::: Dataset excerpts

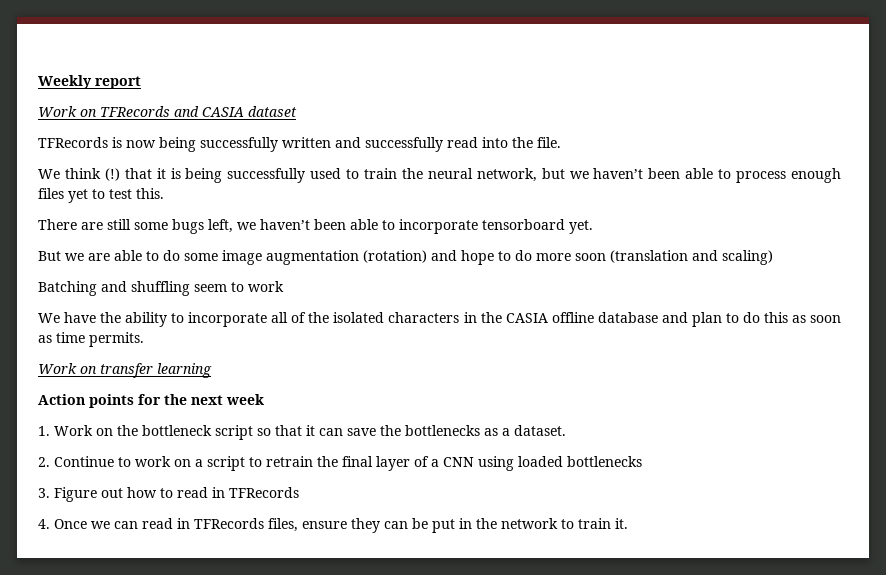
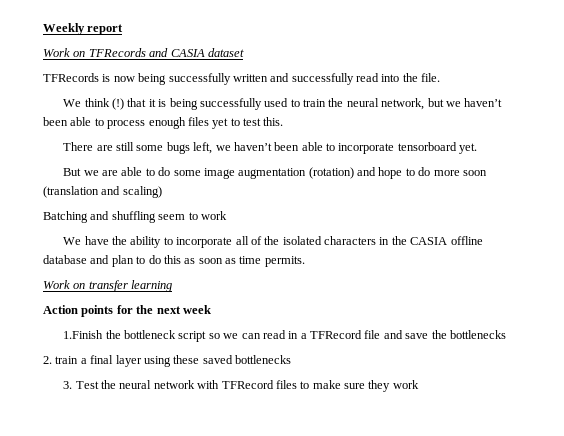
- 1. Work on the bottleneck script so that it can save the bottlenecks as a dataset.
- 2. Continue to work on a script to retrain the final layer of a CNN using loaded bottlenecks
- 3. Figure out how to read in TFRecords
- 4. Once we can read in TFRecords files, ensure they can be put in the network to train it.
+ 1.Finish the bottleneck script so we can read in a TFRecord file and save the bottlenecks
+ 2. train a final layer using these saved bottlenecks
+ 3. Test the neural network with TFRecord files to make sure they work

::::::
::: Dataset excerpts

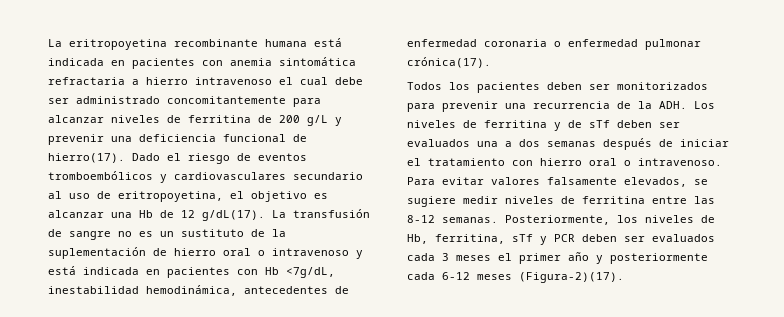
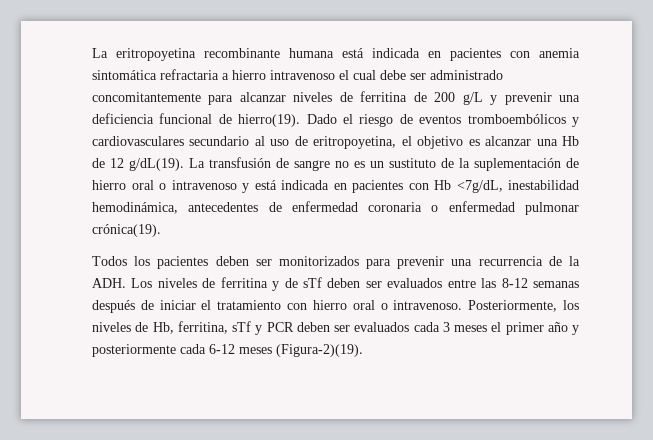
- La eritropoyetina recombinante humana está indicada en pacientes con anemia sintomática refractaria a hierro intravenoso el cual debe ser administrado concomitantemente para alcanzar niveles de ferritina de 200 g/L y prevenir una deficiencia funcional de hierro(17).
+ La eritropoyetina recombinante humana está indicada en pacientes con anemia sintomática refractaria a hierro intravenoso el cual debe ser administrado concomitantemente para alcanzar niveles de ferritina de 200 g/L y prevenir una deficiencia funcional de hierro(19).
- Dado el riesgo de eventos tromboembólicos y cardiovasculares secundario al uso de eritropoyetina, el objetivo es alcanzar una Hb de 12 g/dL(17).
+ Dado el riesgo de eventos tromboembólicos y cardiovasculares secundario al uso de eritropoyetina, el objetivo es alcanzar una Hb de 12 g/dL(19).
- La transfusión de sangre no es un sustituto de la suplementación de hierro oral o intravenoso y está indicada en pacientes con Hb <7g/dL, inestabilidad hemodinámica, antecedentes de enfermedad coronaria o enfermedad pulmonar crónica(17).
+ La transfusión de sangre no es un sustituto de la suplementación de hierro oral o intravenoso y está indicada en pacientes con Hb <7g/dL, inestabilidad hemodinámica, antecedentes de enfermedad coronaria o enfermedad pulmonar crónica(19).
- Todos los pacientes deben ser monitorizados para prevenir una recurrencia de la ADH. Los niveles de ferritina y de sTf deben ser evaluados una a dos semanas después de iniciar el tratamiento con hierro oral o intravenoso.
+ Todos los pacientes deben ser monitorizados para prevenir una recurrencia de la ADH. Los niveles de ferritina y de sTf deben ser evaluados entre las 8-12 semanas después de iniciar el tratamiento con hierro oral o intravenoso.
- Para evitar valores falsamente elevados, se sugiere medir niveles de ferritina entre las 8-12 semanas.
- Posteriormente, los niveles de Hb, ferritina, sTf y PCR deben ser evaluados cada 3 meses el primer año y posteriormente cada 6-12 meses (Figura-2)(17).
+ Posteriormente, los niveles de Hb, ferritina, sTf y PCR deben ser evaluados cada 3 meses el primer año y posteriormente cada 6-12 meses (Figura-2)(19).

::::::

Above are records; repeat only the lines starting at the line with "- 2. Continue" and ending at the line with "these saved bottlenecks", exactly as they appear, both included.

Solution:
- 2. Continue to work on a script to retrain the final layer of a CNN using loaded bottlenecks
- 3. Figure out how to read in TFRecords
- 4. Once we can read in TFRecords files, ensure they can be put in the network to train it.
+ 1.Finish the bottleneck script so we can read in a TFRecord file and save the bottlenecks
+ 2. train a final layer using these saved bottlenecks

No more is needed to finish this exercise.